▶ How to complete this task
Word for word, output the data, with none of its pictures.

▶ Entries shown
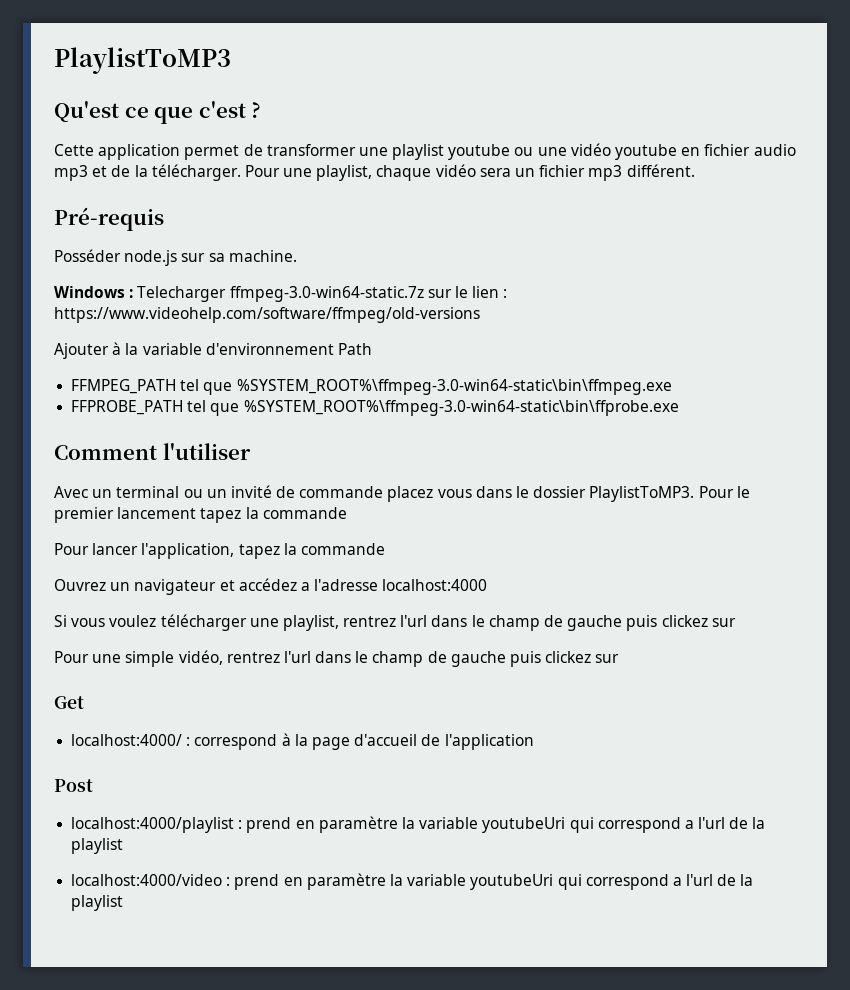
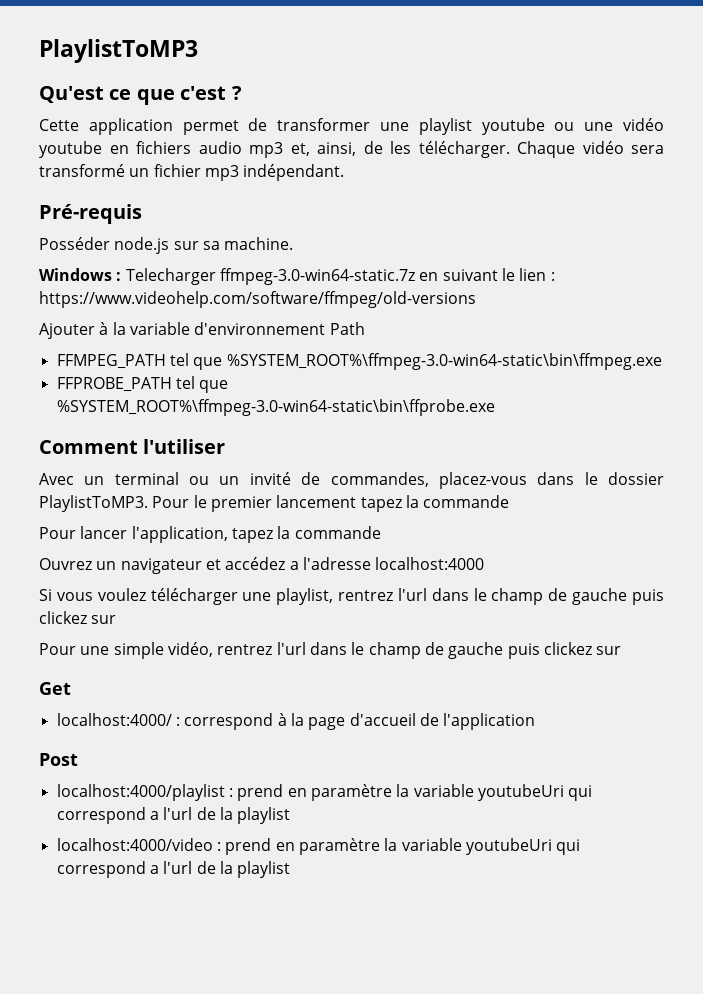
[704,144,751,156] fichier -> [136,141,191,154] fichiers
[92,164,432,181] et de la télécharger. Pour une playlist, chaque -> [290,141,575,158] et, ainsi, de les télécharger. Chaque
(511, 172) none -> [39,164,125,177] transformé
[626,164,695,177] différent. -> [243,164,345,181] indépendant.
[427,289,452,298] sur -> [419,269,498,281] en suivant
[299,486,472,502] commande placez vous -> [330,472,527,489] commandes, placez-vous

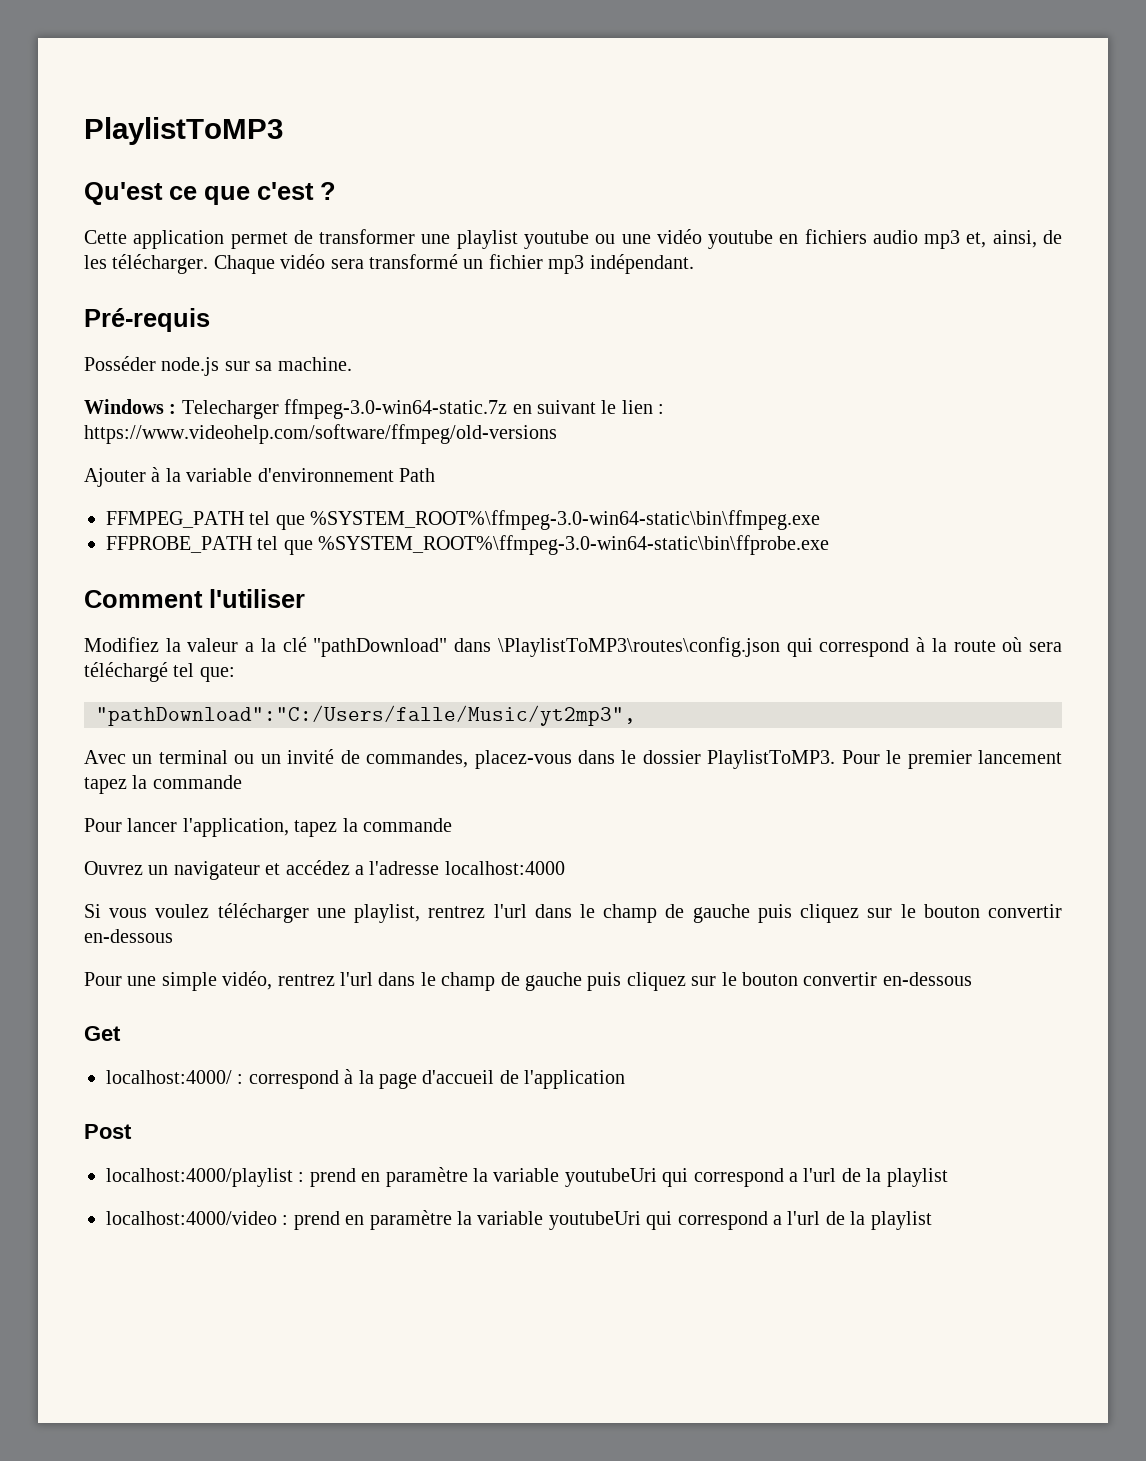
(226, 446) none -> [84,637,1062,657] [84,662,235,682] [96,705,636,726] // Modifiez la valeur a la clé "pathDownload" dans \PlaylistToMP3\routes\config.json qui correspond à la route où sera téléchargé tel que: // "pathDownload":"C:/Users/falle/Music/yt2mp3",
[39,611,117,624] clickez sur -> [800,904,1062,923] [84,929,173,943] cliquez sur le bouton convertir en-dessous
[543,642,622,655] clickez sur -> [626,972,972,991] cliquez sur le bouton convertir en-dessous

▶ Result of this task
[704,144,751,156] fichier -> [136,141,191,154] fichiers
[92,164,432,181] et de la télécharger. Pour une playlist, chaque -> [290,141,575,158] et, ainsi, de les télécharger. Chaque
(511, 172) none -> [39,164,125,177] transformé
[626,164,695,177] différent. -> [243,164,345,181] indépendant.
[427,289,452,298] sur -> [419,269,498,281] en suivant
[299,486,472,502] commande placez vous -> [330,472,527,489] commandes, placez-vous

(226, 446) none -> [84,637,1062,657] [84,662,235,682] [96,705,636,726] // Modifiez la valeur a la clé "pathDownload" dans \PlaylistToMP3\routes\config.json qui correspond à la route où sera téléchargé tel que: // "pathDownload":"C:/Users/falle/Music/yt2mp3",
[39,611,117,624] clickez sur -> [800,904,1062,923] [84,929,173,943] cliquez sur le bouton convertir en-dessous
[543,642,622,655] clickez sur -> [626,972,972,991] cliquez sur le bouton convertir en-dessous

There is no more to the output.